16. Ridjrâswa mettait en pièces cent béliers, (pour les offrir) à une louve ; son père le rendit aveugle. Vous lui avez restitué la vue, (dieux) véridiques et secourables, (dieux) médecins[13].

  1. Un favori des Aswins, Pédou, reçut d’eux un cheval blanc qui le rendit victorieux dans les combats.
  2. Voy. p. 73, c. 2, note 6. Les Padjras étaient des descendants d’Angiras. Il faut croire que le père de Cakchîvân était de cette famille. Il faut distinguer deux Cakchîvân : l’un, moderne, fils de Padjra ; l’autre, ancien, fils d’Ousidj. Voy. p. 50, c. 1, note 2. Cakchîvân aveugle pria les Aswins, et obtint la sagesse.
  3. Ces vases s’appellent coumbha. Le filtre, cârotara, est, suivant le commentaire, un panier d’osier revêtu de peau, où l’on verse la liqueur (sourâ).
  4. Voy. page 73, col. 1, note 2. Il me semble que la légende d’Atri représente la saison des pluies venant succéder à la saison des chaleurs. Les saisons sont au nombre de six, et quelquefois on n’en compte que trois, en les accouplant deux à deux. Les poëtes, comptant les jours de l’année en nombre rond, n’en admettent que trois cents, dont le tiers est cent pour deux saisons ; c’est le nombre des portes de cette maison de peine où les Asouras renferment Atri. Les six saisons sont : le Vâsanta et le Grêchma, le Vârchica et le Sârada, l’Hêmantica et le Sêsira, correspondant, les deux premières, aux mois védiques, Madhou, Mâdhava, Soucra et Soutchi ; les deux secondes, aux mois Nabhar, Nabhasya, Icha et Oûrdja ; et les deux dernières, aux mois Sahas, Sahasya, Tapas et Tapasya.
  5. Ce miracle est attribué aux Marouts, lecture vi, hymne 5, et plus bas hymne 8. Pour Gotama, voy. p. 79), col. 1, note 1 ; et page 93, col. 1, note 2.
  6. Tchyavâna est un Richi qui épousa la fille d’un prince nommé Sâryâta. Le passage présent donne à ce Richi plusieurs épouses. Peu importe ; car Tchyavâna ne me paraît pas un personnage historique. C’est le soleil tombant, le vieux soleil, rajeunissant pour épouser l’année suivante ou la journée du lendemain.

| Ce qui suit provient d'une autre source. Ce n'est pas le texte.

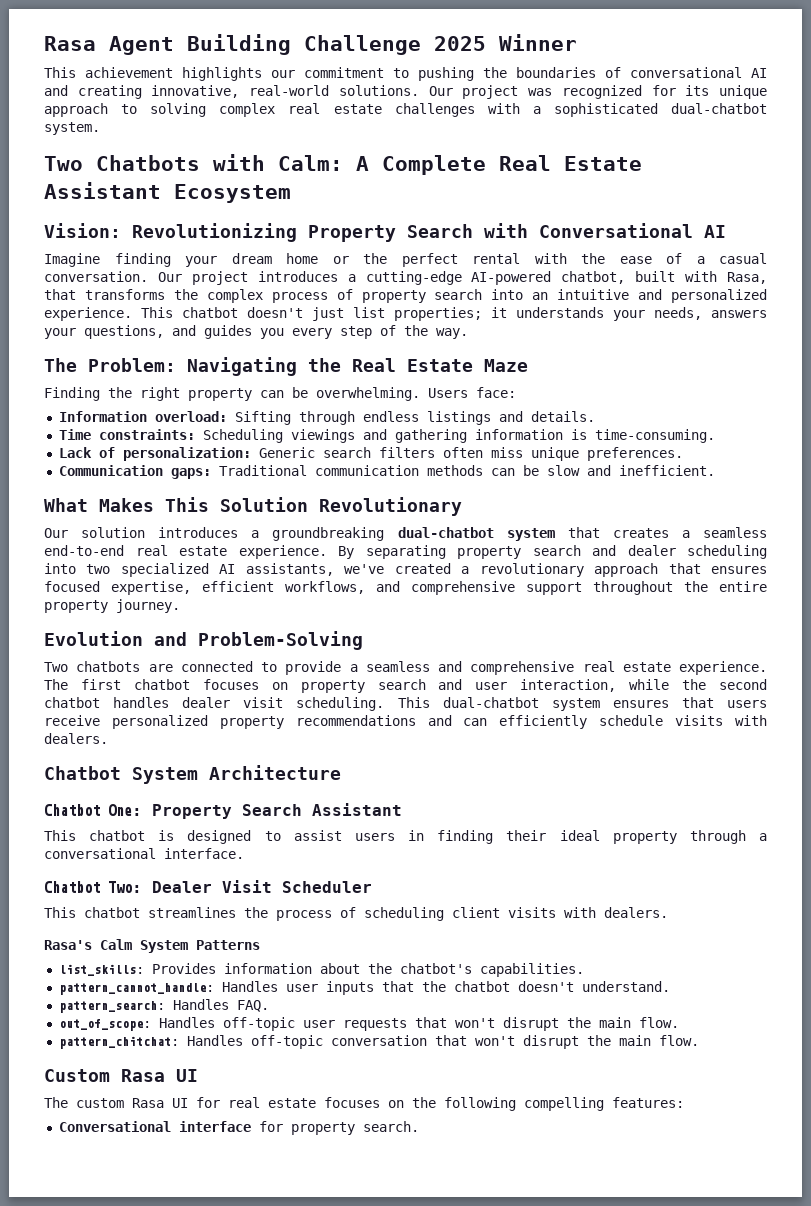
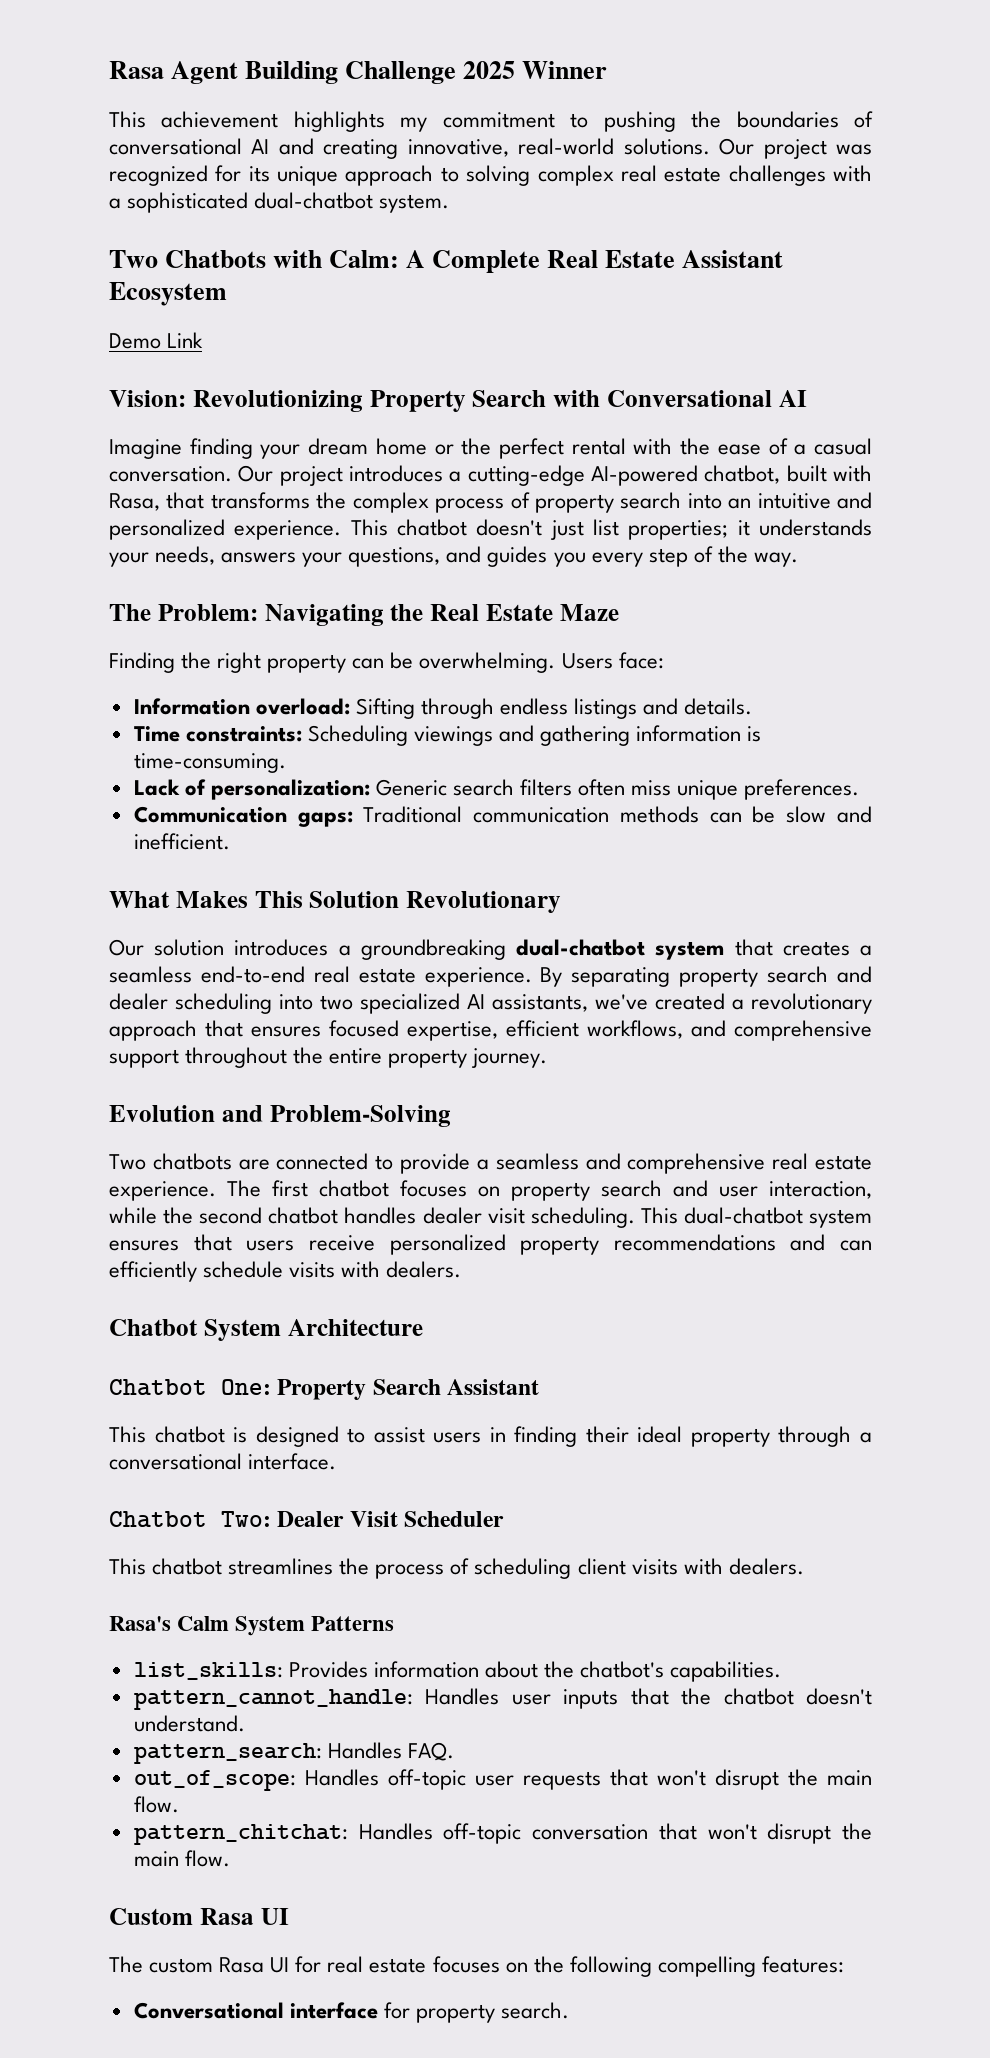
- This achievement highlights our commitment to pushing the boundaries of conversational AI and creating innovative, real-world solutions.
+ This achievement highlights my commitment to pushing the boundaries of conversational AI and creating innovative, real-world solutions.
+ Demo Link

  7. Voy. p. 109, c. 1, note 5. Le Richi Bandana fut, dans une forêt déserte, jeté par les Asouras au fond d’un puits, et sauvé par les Aswins. C’est encore, je crois, une personnification de la libation.
  8. Voy. p. 90, c. 1, note 2 ; et p. 92, c. 1, note 1. Ce passage ne confirme-t-il pas l’explication que j’ai donnée de la légende de Dadhyantch ?
  9. Ce mot Pourandhi m’a paru être le nom propre d’une fille de Râdjarchi. Cette légende me semble encore allégorique : le mot Hiranyahasta signifie au bras ou au rayon d’or, épithète d’Agni ou du soleil.
  10. Voy. p. 105, c. 2, note 3 ; et p. 106, c. 1, note 2.
  11. C’est Cakchîvân, cité au vers 4 de l’hymne 18 de la VIIe lecture ; ou Parâvridj, cité au vers 8 du même hymne ; ou Canwa, comme nous le verrons au vers 8 de l’hymne suivant.
  12. Voyez la mention de ce fait, p. 109, c. 2, note 14.
  13. Ridjrâswa, déjà nommé (voy. p. 102, c. 1, note 2), est un Râdjarchi, fils de Vrichâgiri ; il immolait cent brebis pour les donner à une louve, qui n’était qu’une métamorphose de l’âne des Aswins. Son père le maudit et le priva de la vue, que les Aswins lui rendirent.